The Labor leader declared: “A government I lead will always respect the central importance of successful businesses as job creators.” While hailing the employers, he painted a mythical picture of class relations.
“Good employers give their workers security and a fair day’s pay for a fair day’s work. In return, good workers give their employer loyalty, understanding that their jobs are linked to the viability of their employer’s business.”
Labor and the unions have always sought to subordinate workers to the “viability,” i.e., profitability of their employers. With the globalisation of production, that means pitting workers against each other around the world to provide “their” companies with the cheapest labour.
The suppression of the struggles of the working class by Labor and the unions over the past 30 years in the interests of “viability” have coincided with the stagnation and reversal of workers’ wage rates, the destruction of working conditions and the erosion of democratic rights.
The truth is that the interests of workers and employers are diametrically opposed. Rather than a “fair day’s pay,” companies pay workers as little as possible, precisely in order to extract surplus value, and hence profits, from their labour power.

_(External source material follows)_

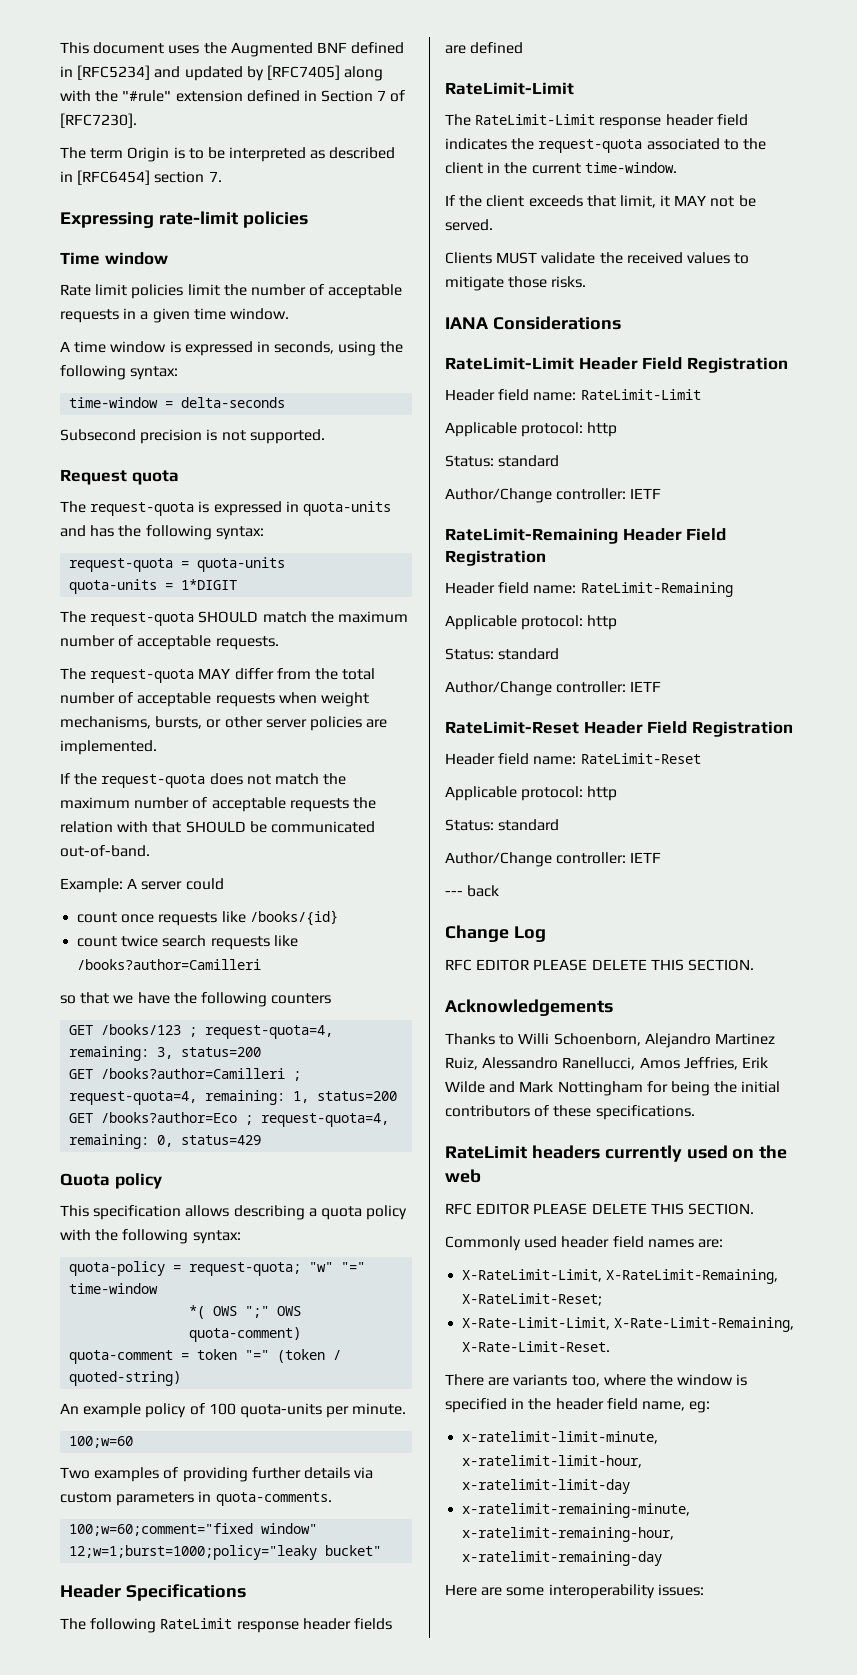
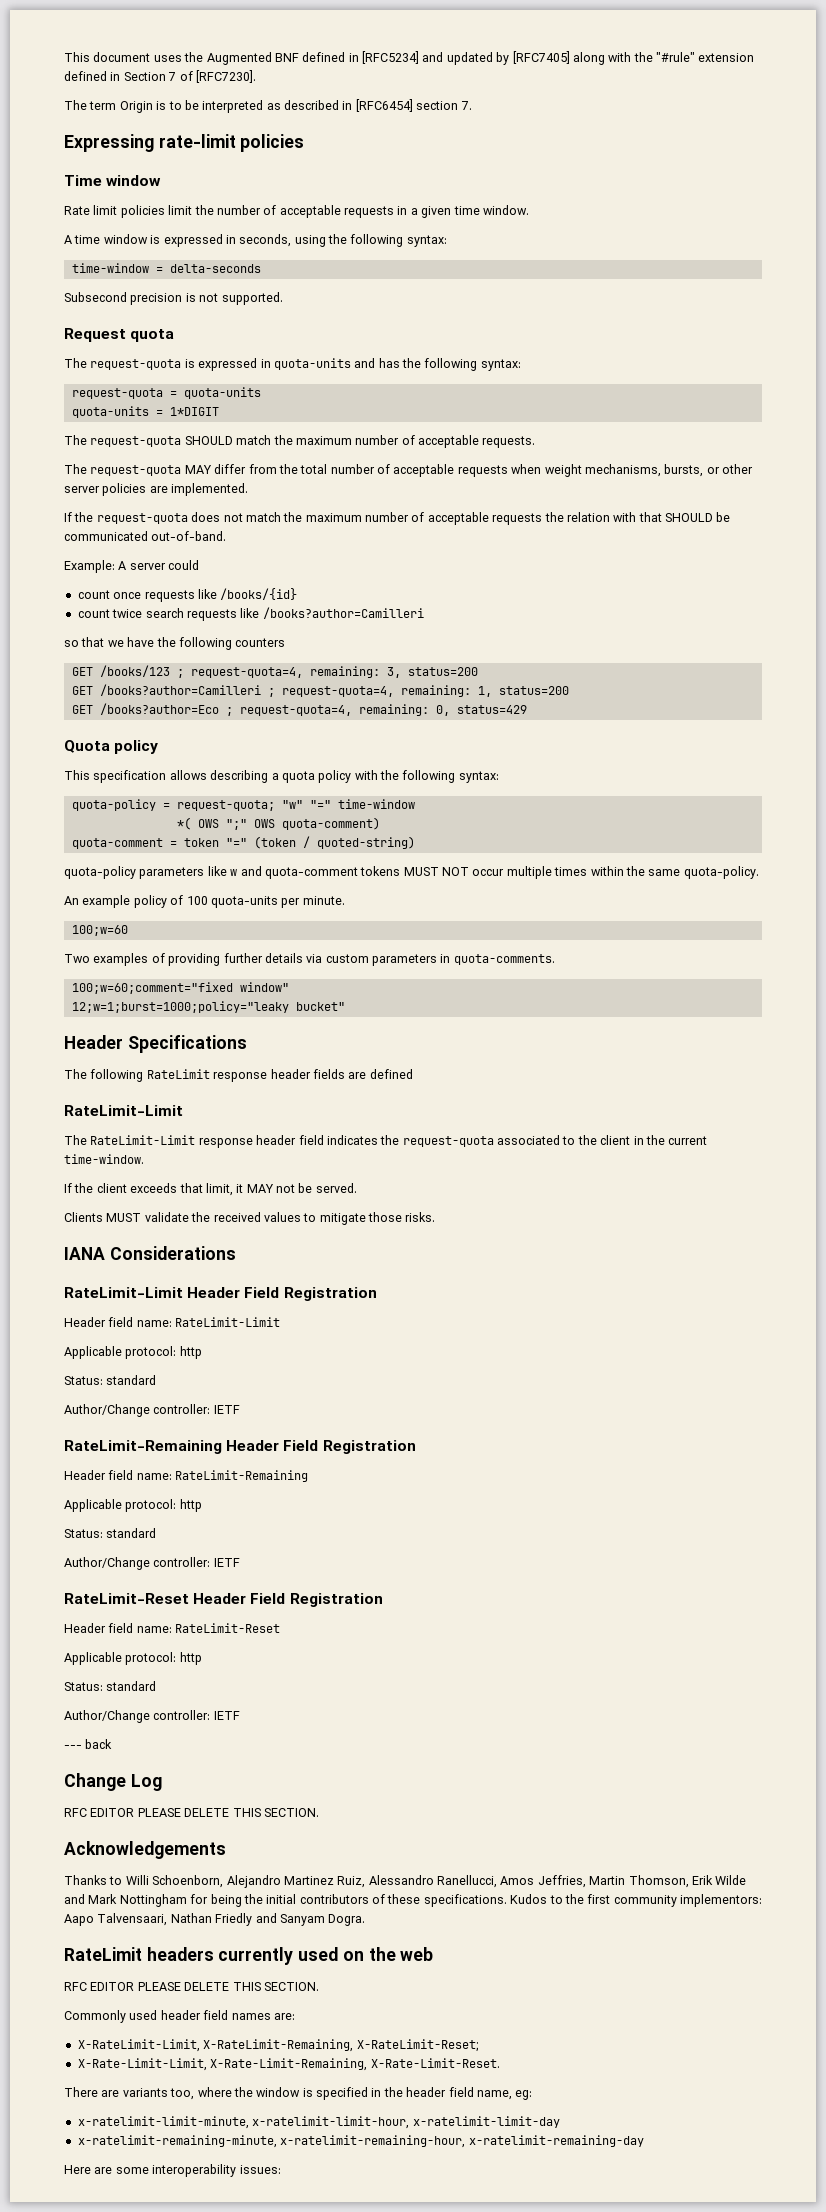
+ quota-policy parameters like w and quota-comment tokens MUST NOT occur multiple times within the same quota-policy.
- Thanks to Willi Schoenborn, Alejandro Martinez Ruiz, Alessandro Ranellucci, Amos Jeffries, Erik Wilde and Mark Nottingham for being the initial contributors of these specifications.
+ Thanks to Willi Schoenborn, Alejandro Martinez Ruiz, Alessandro Ranellucci, Amos Jeffries, Martin Thomson, Erik Wilde and Mark Nottingham for being the initial contributors of these specifications. Kudos to the first community implementors: Aapo Talvensaari, Nathan Friedly and Sanyam Dogra.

Concluding his presentation, Albanese said he was “impressed by the flexibility and innovation shown by Australian businesses as they have adjusted to technological change.” But only a Labor government could add a “balance of fairness” to those “adjustments” as part of its “compact” with the employers.
That mirrors what the UWU has told the locked-out Coles workers: You cannot oppose the closure of warehouses and the destruction of thousands of jobs to make way for automated facilities; you can only assist Coles to enforce a “just transition” by offering slightly higher redundancy payments.